A cursory glance at a website like ontheissues.org demonstrates how consistent Sanford’s ideology is.  In fact, the only inconsistency in his voting over the past 15 years is on affirmative action in college admissions.  While in Congress in 1998, Sanford voted against ending preferential treatment by race in college admissions, but in 2002 he said that affirmative action was acceptable in state contracts but not in colleges.  A closer examination of his voting history in Congress might reveal a few more inconsistencies, but I would wager any additional irregularities would still be far less than the typical congressman.

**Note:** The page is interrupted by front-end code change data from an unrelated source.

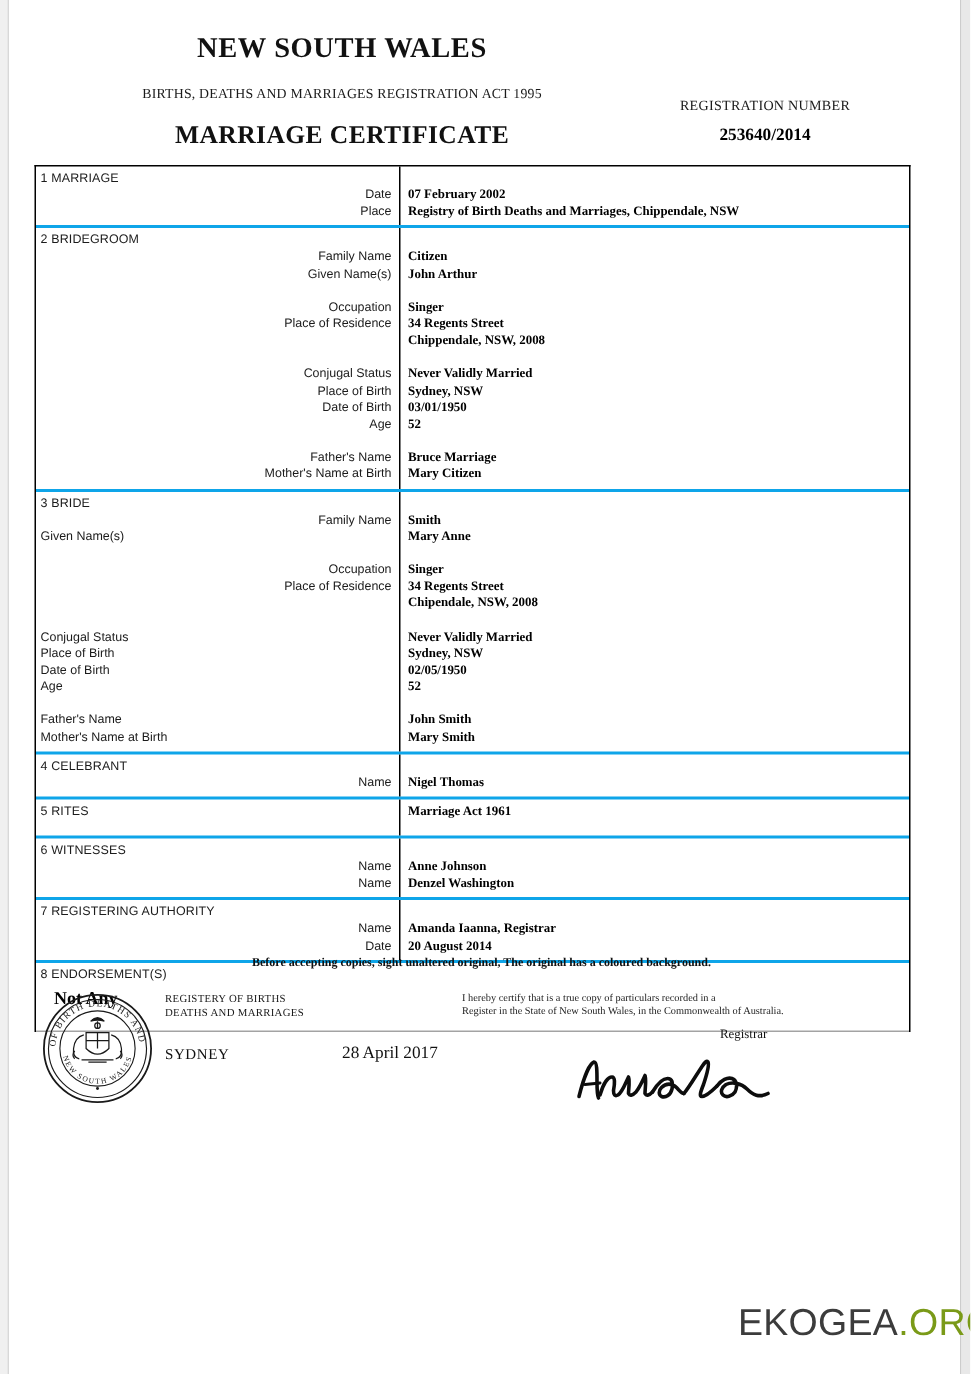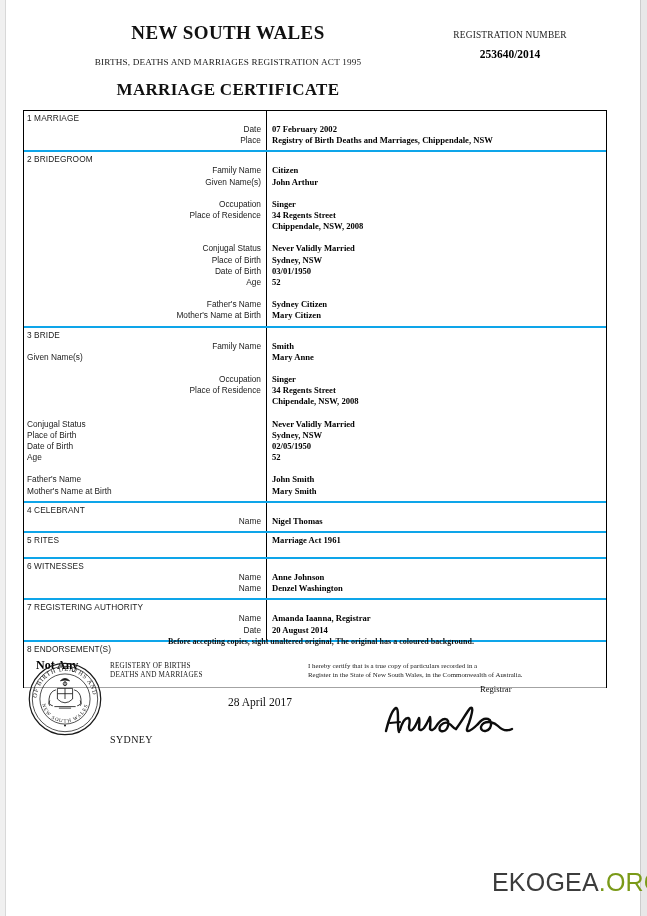--- a/index.html
+++ b/index.html
@@ -37,21 +37,21 @@
     font-family: "Liberation Serif", serif;
     font-weight: bold; font-size: 17px; letter-spacing: .3px;
     text-align: center; color: #111;
     width: 410px; margin-top: 13px;
   }
   .regblock {
     position: absolute; left: 415px; top: 30px; width: 190px; text-align: center;
   }
   .reg-label {
     font-family: "Liberation Serif", serif;
-    font-size: 9.4px; letter-spacing: .2px; color: #1a1a1a;
+    font-size: 9.4px; letter-spacing: .2px; color: #1a1a1a; margin-top: 36px;
   }
   .reg-value {
     font-family: "Liberation Serif", serif;
     font-weight: bold; font-size: 11.5px; color: #000;
     margin-top: 8px;
   }
 
   
   .table {
     position: absolute; left: 23px; top: 110px; width: 584px;
@@ -103,21 +103,21 @@
   }
   .seal { position: absolute; left: 27px; top: 661px; width: 76px; height: 76px; }
   .reg-office {
     position: absolute; left: 110px; top: 662px;
     font-family: "Liberation Serif", serif;
     font-size: 7.2px; line-height: 9px; color: #1a1a1a; letter-spacing: .2px;
   }
   .sydney {
     position: absolute; left: 110px; top: 698px;
     font-family: "Liberation Serif", serif;
-    font-size: 10px; color: #111; letter-spacing: .4px; margin-top: 36px;
+    font-size: 10px; color: #111; letter-spacing: .4px;
   }
   .issue-date {
     position: absolute; left: 228px; top: 696px;
     font-family: "Liberation Serif", serif;
     font-size: 11.5px; color: #111;
   }
   .certify {
     position: absolute; left: 308px; top: 661px; width: 300px;
     font-family: "Liberation Serif", serif;
     font-size: 6.9px; line-height: 9.2px; color: #1a1a1a;
@@ -213,21 +213,21 @@
           <div class="lbl">Date of Birth</div>
           <div class="val">03/01/1950</div>
         </div>
         <div class="row">
           <div class="lbl">Age</div>
           <div class="val">52</div>
         </div>
         <div class="spacer"></div>
         <div class="row">
           <div class="lbl">Father's Name</div>
-          <div class="val">Sydney Citizen</div>
+          <div class="val">Bruce Marriage</div>
         </div>
         <div class="row">
           <div class="lbl">Mother's Name at Birth</div>
           <div class="val">Mary Citizen</div>
         </div>
       </div>
       <div class="pad-b"></div>
     </div>
 
     <div class="sec">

Regardless, Sanford’s commitment to fiscal conservatism and government accountability is astounding.  Sanford has repeatedly supported term limits (for example, he imposed one on himself while a representative to Congress), a balanced budget, and lower taxes, as well as pushing for choices for citizens in education.  Therefore, if we view Sanford’s struggle against the federal stimulus through the lens of his voting record and his statements as a congressman and governor, it is clear that his position derives from his sincere belief in his ideals.

Whether or not the governor is right is another matter.  That is not the point I want to make.  Agree or disagree, Governor Sanford is not taking a stand for political attention.  He is taking a stand because he believes it is right.  And, after all, isn’t that the important thing?